--- WHAT TO DO ---
Although the entries contain pictures, copy only their text, exactly as written.

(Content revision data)
════

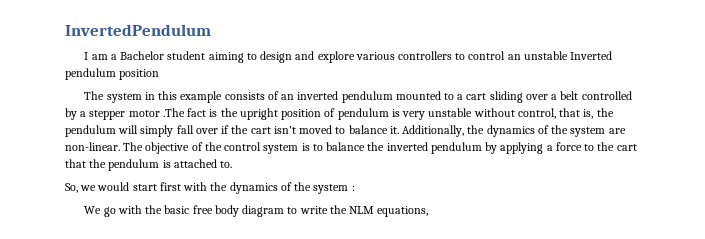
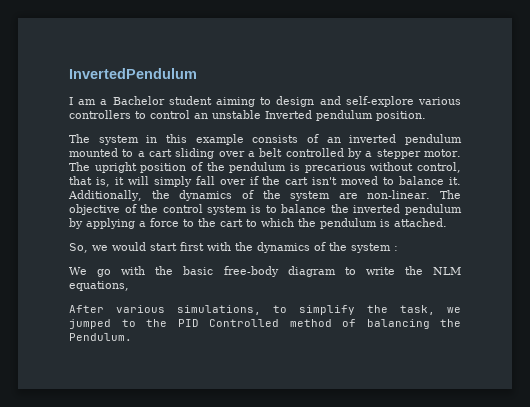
- I am a Bachelor student aiming to design and explore various controllers to control an unstable Inverted pendulum position
+ I am a Bachelor student aiming to design and self-explore various controllers to control an unstable Inverted pendulum position.
- The system in this example consists of an inverted pendulum mounted to a cart sliding over a belt controlled by a stepper motor .The fact is the upright position of pendulum is very unstable without control, that is, the pendulum will simply fall over if the cart isn't moved to balance it.
+ The system in this example consists of an inverted pendulum mounted to a cart sliding over a belt controlled by a stepper motor. The upright position of the pendulum is precarious without control, that is, it will simply fall over if the cart isn't moved to balance it.
- The objective of the control system is to balance the inverted pendulum by applying a force to the cart that the pendulum is attached to.
+ The objective of the control system is to balance the inverted pendulum by applying a force to the cart to which the pendulum is attached.
- We go with the basic free body diagram to write the NLM equations,
+ We go with the basic free-body diagram to write the NLM equations,
+ After various simulations, to simplify the task, we jumped to the PID Controlled method of balancing the Pendulum.

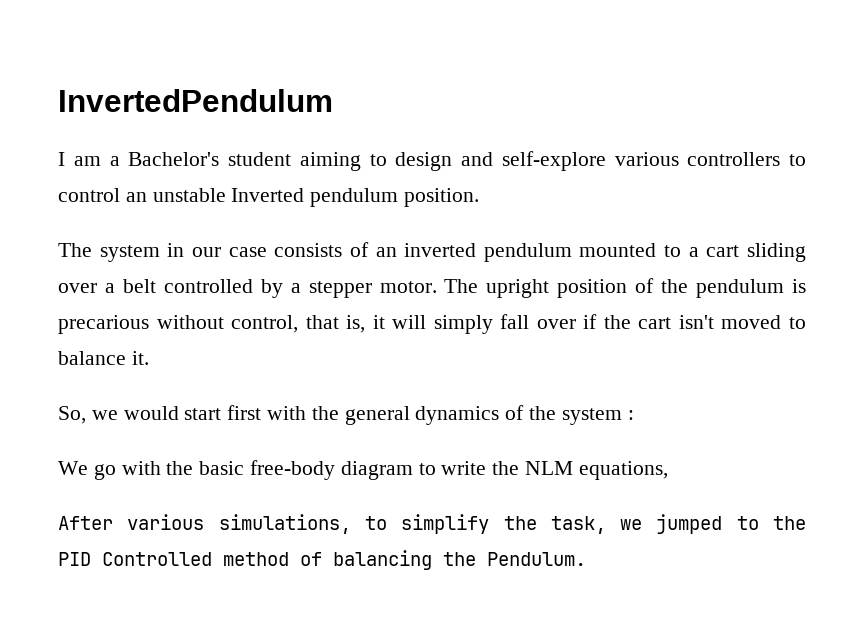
- I am a Bachelor student aiming to design and self-explore various controllers to control an unstable Inverted pendulum position.
+ I am a Bachelor's student aiming to design and self-explore various controllers to control an unstable Inverted pendulum position.
- The system in this example consists of an inverted pendulum mounted to a cart sliding over a belt controlled by a stepper motor.
+ The system in our case consists of an inverted pendulum mounted to a cart sliding over a belt controlled by a stepper motor.
- Additionally, the dynamics of the system are non-linear. The objective of the control system is to balance the inverted pendulum by applying a force to the cart to which the pendulum is attached.
- So, we would start first with the dynamics of the system :
+ So, we would start first with the general dynamics of the system :

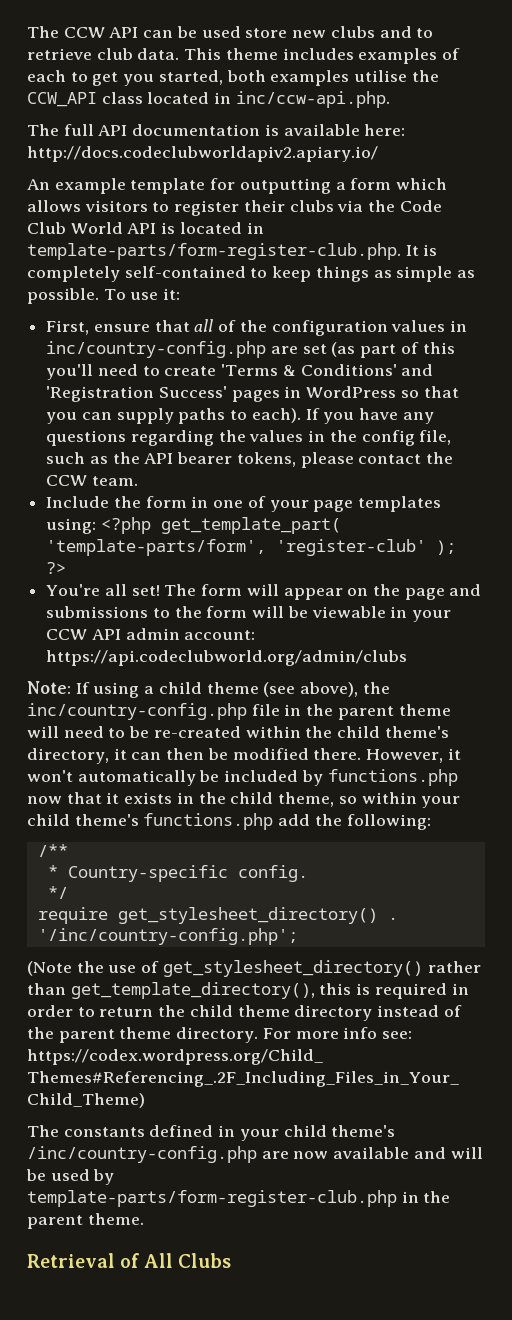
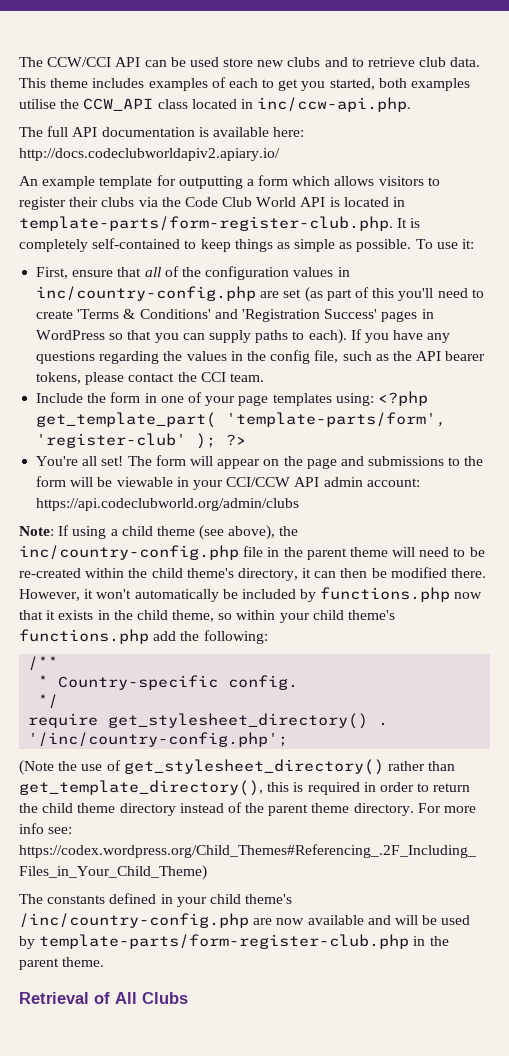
- The CCW API can be used store new clubs and to retrieve club data.
+ The CCW/CCI API can be used store new clubs and to retrieve club data.
- If you have any questions regarding the values in the config file, such as the API bearer tokens, please contact the CCW team.
+ If you have any questions regarding the values in the config file, such as the API bearer tokens, please contact the CCI team.
- The form will appear on the page and submissions to the form will be viewable in your CCW API admin account: https://api.codeclubworld.org/admin/clubs
+ The form will appear on the page and submissions to the form will be viewable in your CCI/CCW API admin account: https://api.codeclubworld.org/admin/clubs

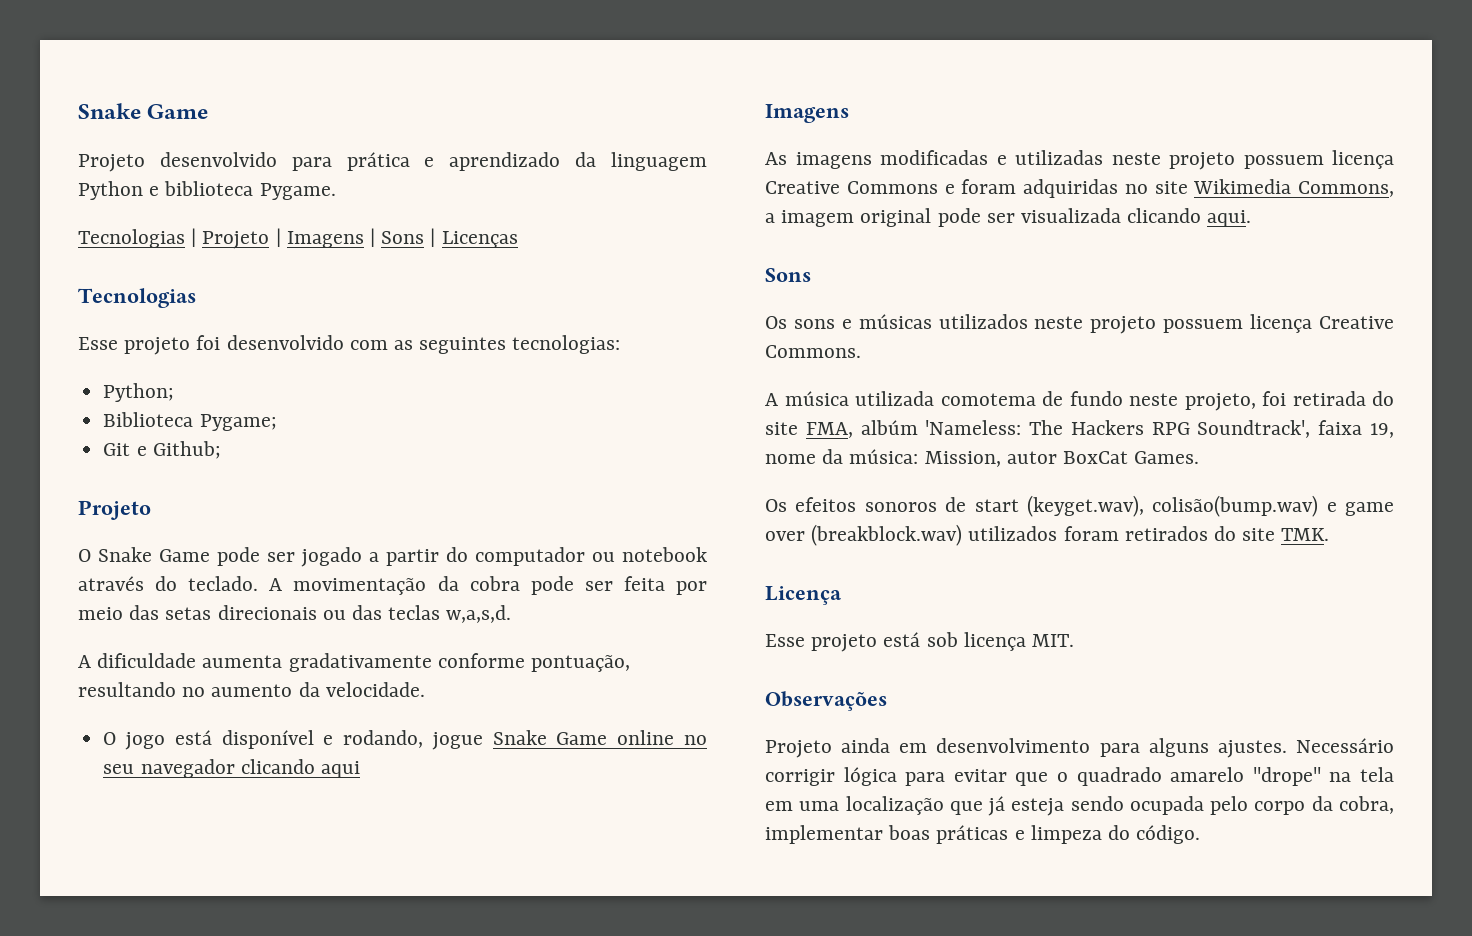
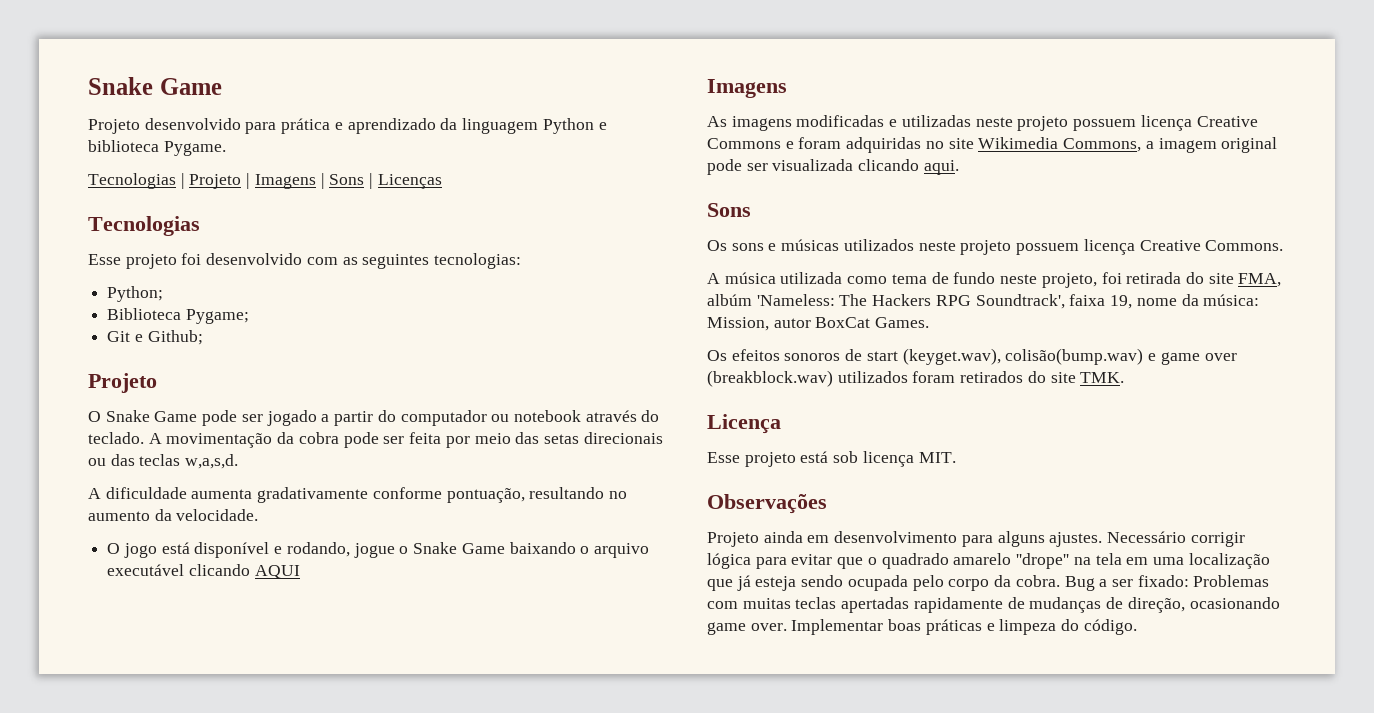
- O jogo está disponível e rodando, jogue Snake Game online no seu navegador clicando aqui
+ O jogo está disponível e rodando, jogue o Snake Game baixando o arquivo executável clicando AQUI
- A música utilizada comotema de fundo neste projeto, foi retirada do site FMA, albúm 'Nameless: The Hackers RPG Soundtrack', faixa 19, nome da música: Mission, autor BoxCat Games.
+ A música utilizada como tema de fundo neste projeto, foi retirada do site FMA, albúm 'Nameless: The Hackers RPG Soundtrack', faixa 19, nome da música: Mission, autor BoxCat Games.
- Necessário corrigir lógica para evitar que o quadrado amarelo ''drope'' na tela em uma localização que já esteja sendo ocupada pelo corpo da cobra, implementar boas práticas e limpeza do código.
+ Necessário corrigir lógica para evitar que o quadrado amarelo ''drope'' na tela em uma localização que já esteja sendo ocupada pelo corpo da cobra. Bug a ser fixado: Problemas com muitas teclas apertadas rapidamente de mudanças de direção, ocasionando game over. Implementar boas práticas e limpeza do código.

════

--- EXERCISE RESPONSE ---
- I am a Bachelor student aiming to design and explore various controllers to control an unstable Inverted pendulum position
+ I am a Bachelor student aiming to design and self-explore various controllers to control an unstable Inverted pendulum position.
- The system in this example consists of an inverted pendulum mounted to a cart sliding over a belt controlled by a stepper motor .The fact is the upright position of pendulum is very unstable without control, that is, the pendulum will simply fall over if the cart isn't moved to balance it.
+ The system in this example consists of an inverted pendulum mounted to a cart sliding over a belt controlled by a stepper motor. The upright position of the pendulum is precarious without control, that is, it will simply fall over if the cart isn't moved to balance it.
- The objective of the control system is to balance the inverted pendulum by applying a force to the cart that the pendulum is attached to.
+ The objective of the control system is to balance the inverted pendulum by applying a force to the cart to which the pendulum is attached.
- We go with the basic free body diagram to write the NLM equations,
+ We go with the basic free-body diagram to write the NLM equations,
+ After various simulations, to simplify the task, we jumped to the PID Controlled method of balancing the Pendulum.

- I am a Bachelor student aiming to design and self-explore various controllers to control an unstable Inverted pendulum position.
+ I am a Bachelor's student aiming to design and self-explore various controllers to control an unstable Inverted pendulum position.
- The system in this example consists of an inverted pendulum mounted to a cart sliding over a belt controlled by a stepper motor.
+ The system in our case consists of an inverted pendulum mounted to a cart sliding over a belt controlled by a stepper motor.
- Additionally, the dynamics of the system are non-linear. The objective of the control system is to balance the inverted pendulum by applying a force to the cart to which the pendulum is attached.
- So, we would start first with the dynamics of the system :
+ So, we would start first with the general dynamics of the system :

- The CCW API can be used store new clubs and to retrieve club data.
+ The CCW/CCI API can be used store new clubs and to retrieve club data.
- If you have any questions regarding the values in the config file, such as the API bearer tokens, please contact the CCW team.
+ If you have any questions regarding the values in the config file, such as the API bearer tokens, please contact the CCI team.
- The form will appear on the page and submissions to the form will be viewable in your CCW API admin account: https://api.codeclubworld.org/admin/clubs
+ The form will appear on the page and submissions to the form will be viewable in your CCI/CCW API admin account: https://api.codeclubworld.org/admin/clubs

- O jogo está disponível e rodando, jogue Snake Game online no seu navegador clicando aqui
+ O jogo está disponível e rodando, jogue o Snake Game baixando o arquivo executável clicando AQUI
- A música utilizada comotema de fundo neste projeto, foi retirada do site FMA, albúm 'Nameless: The Hackers RPG Soundtrack', faixa 19, nome da música: Mission, autor BoxCat Games.
+ A música utilizada como tema de fundo neste projeto, foi retirada do site FMA, albúm 'Nameless: The Hackers RPG Soundtrack', faixa 19, nome da música: Mission, autor BoxCat Games.
- Necessário corrigir lógica para evitar que o quadrado amarelo ''drope'' na tela em uma localização que já esteja sendo ocupada pelo corpo da cobra, implementar boas práticas e limpeza do código.
+ Necessário corrigir lógica para evitar que o quadrado amarelo ''drope'' na tela em uma localização que já esteja sendo ocupada pelo corpo da cobra. Bug a ser fixado: Problemas com muitas teclas apertadas rapidamente de mudanças de direção, ocasionando game over. Implementar boas práticas e limpeza do código.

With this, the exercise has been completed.